Drywood termites are common in many structural buildings and can cause extensive damage if left untreated. They are very hard to spot and are less frequently sighted in comparison to other termite species. Drywood termites may also be more dangerous in this sense, as colonies can escalate dramatically before being sighted or treated. In the wild, they are known to frequent trees, earning their from their preference to the drywood they are commonly be found in.

Life Cycle of Drywood Termites

Drywood termites are most likely to be sighted when mating. Once a colony has grown large enough in numbers (usually a few hundred), they will swarm from homes or buildings, much to the owner’s surprise, before finding their mate in mid air. Once a male and female have been paired together, they will then take off from the colony in search of a quiet spot to engage in reproduction.

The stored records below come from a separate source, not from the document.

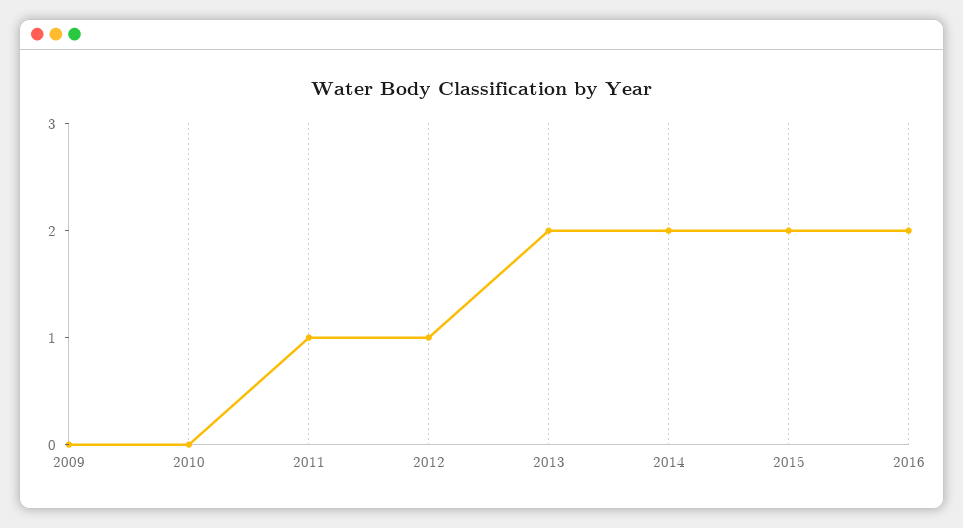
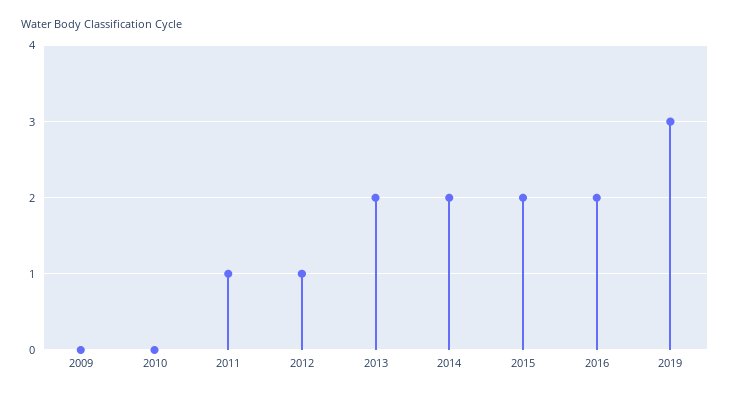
2019: none -> 3

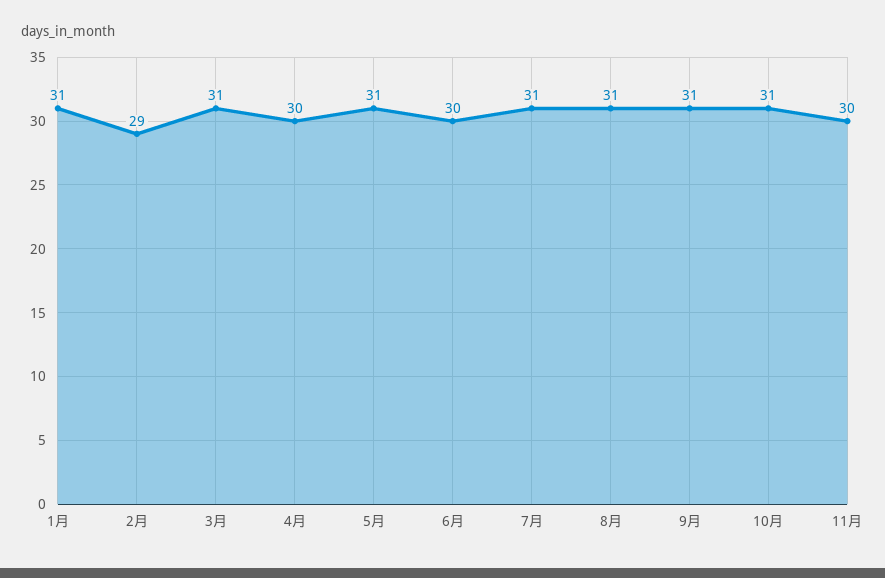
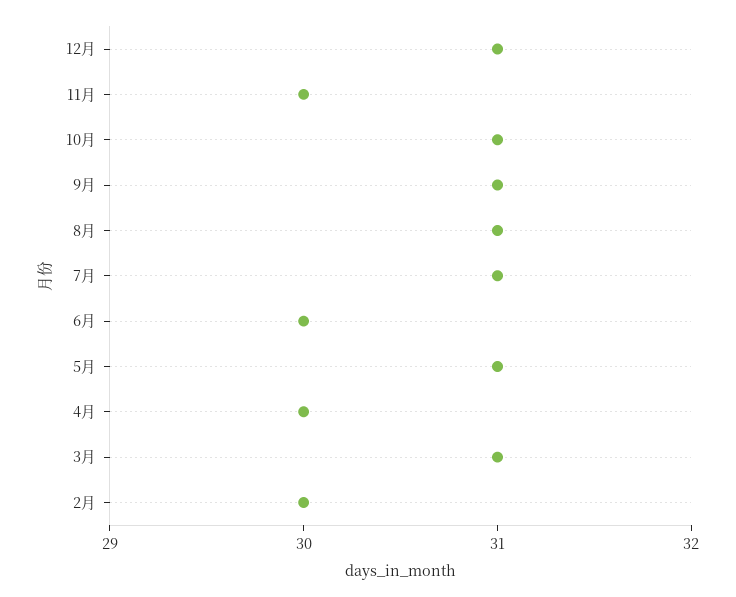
1月: 31 -> none
2月: 29 -> 30
12月: none -> 31

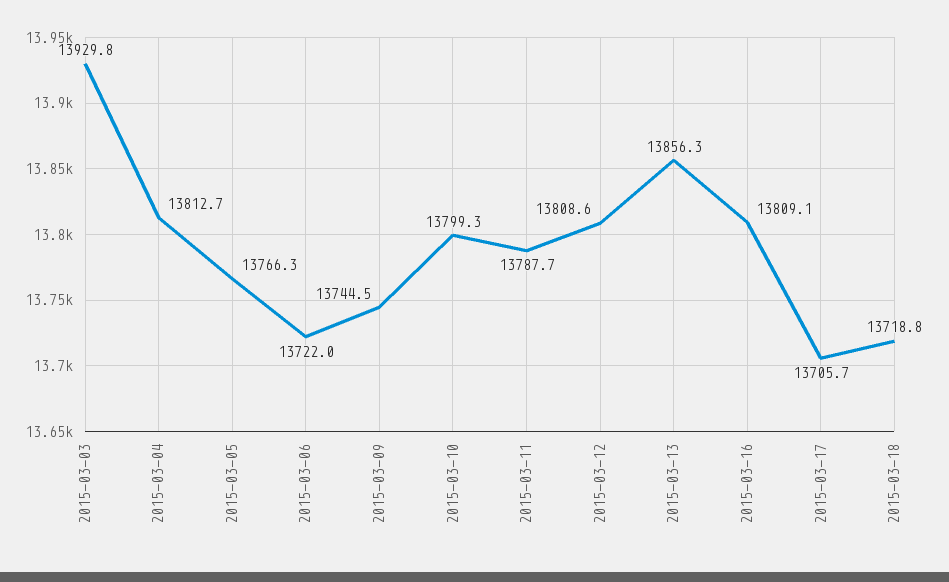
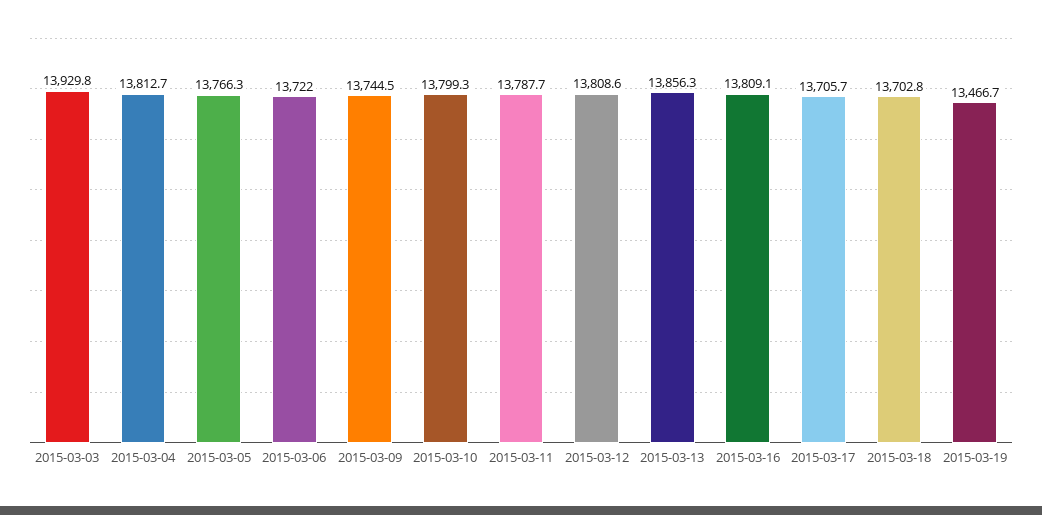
2015-03-18: 13718.8 -> 13702.8
2015-03-19: none -> 13466.7

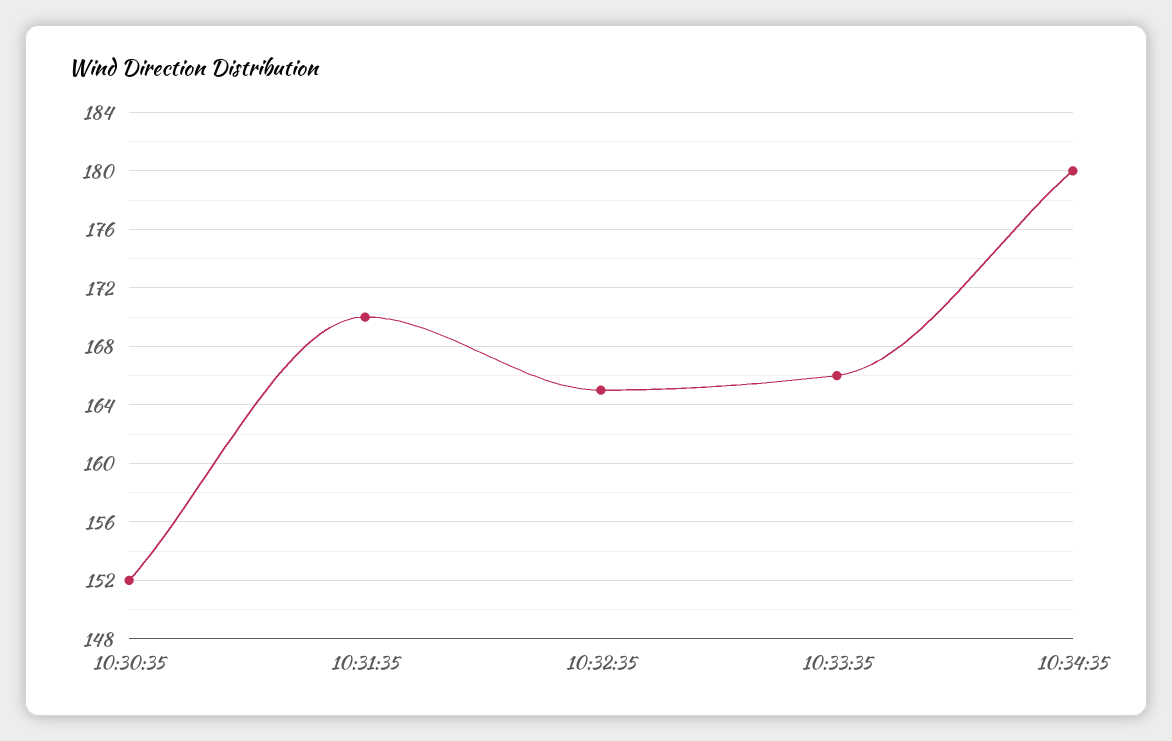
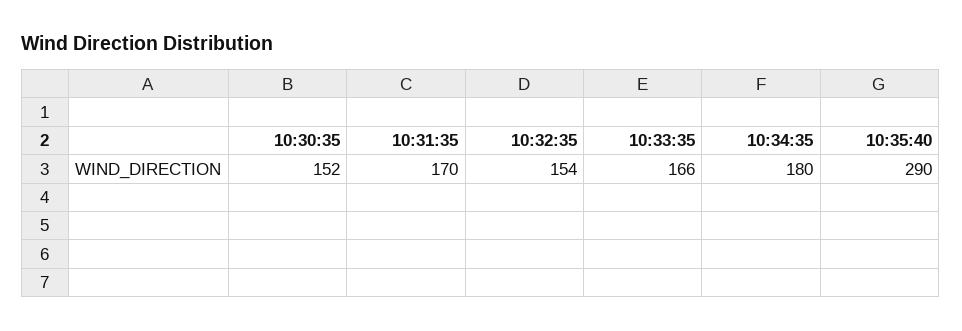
10:32:35: 165 -> 154
10:35:40: none -> 290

The female will lay her eggs where they mate and will stay with them until they are fully mature. For this reason, a swarm can indicate an area to which very few will come back, but it also means that there is a higher chance of new generations then mating and returning to the area. This cycle can become a nuisance for neighborhoods at large.

Once the eggs hatch, they go through several insar phases in which regular feeding and shedding accommodate their rapid growth to maturity. They will also grow wings during this time and will become fully mature within six months. A female may lay several dozens of eggs and, as such, will establish her own colony very quickly and become a queen. Her mate will become a king and continue to breed with her and any subsequent young will become workers or protectors of the colony.

Drywood Termites and Humans

Termites are the bane of any homeowners existence, but drywood termites are particularly devastating. They are slightly larger than the average termite and can consume far more materials and wood. They are also prolific diggers and can get down to the root of a structure in search of drier wood, causing much more damage.

Drywood Termites Control

Professional pest control is usually always recommend in all cases of drywood termites. This is because they are prolific breeders and can cause extensive damage. Home treatments may not be effective or may not prevent an escalation of damage. Unlike other termites, drywood termites can burrow much deeper and really know how to get to the heart of a structure. Termite treatment cost can vary from a few hundred dollars to thousands.

Whole treatments: Are when the entire house is treated for drywood termites. This may include a temporary relocation on your behalf and several professional evaluations of the damage before further treatments are applied or before you are allowed back into your home.

Spot treatment: Where confirmation of a localized colony exists, homeowners may be able to seek professional treatment in one area, rather than the entire building. This can be more cost-effective.

Repair: Termite damage repair work is usually required once the infestation has been treated. This may vary from minor structural restoration to a major overhaul. A professional contractor should be contacted to establish the correct diagnosis for your case.

Cleaning: Once controlled, the area shroud be sanitized. Feces and urine are especially problematic and a professional cleaning company or your pest control agency should be able to handle this for you if you wish.

Annual checks are recommended in areas with known drywood termites. You may want to increase this to bi-annually if you have recently had an existing termite infestation to ensure there are no signs of termites returning.

Drywood Termites Entomology

Drywood termites belong to the animalia kingdom and are classed as insecta. They are also one of many arthropoda phylum and have their own subclass, the pterygota which is common to most termites. They have a infra-class called neoptera which defines their unique characteristics. Drywood termites also belong to the superorder of dictyoptera which is a very large group of termites, ants and other related insects.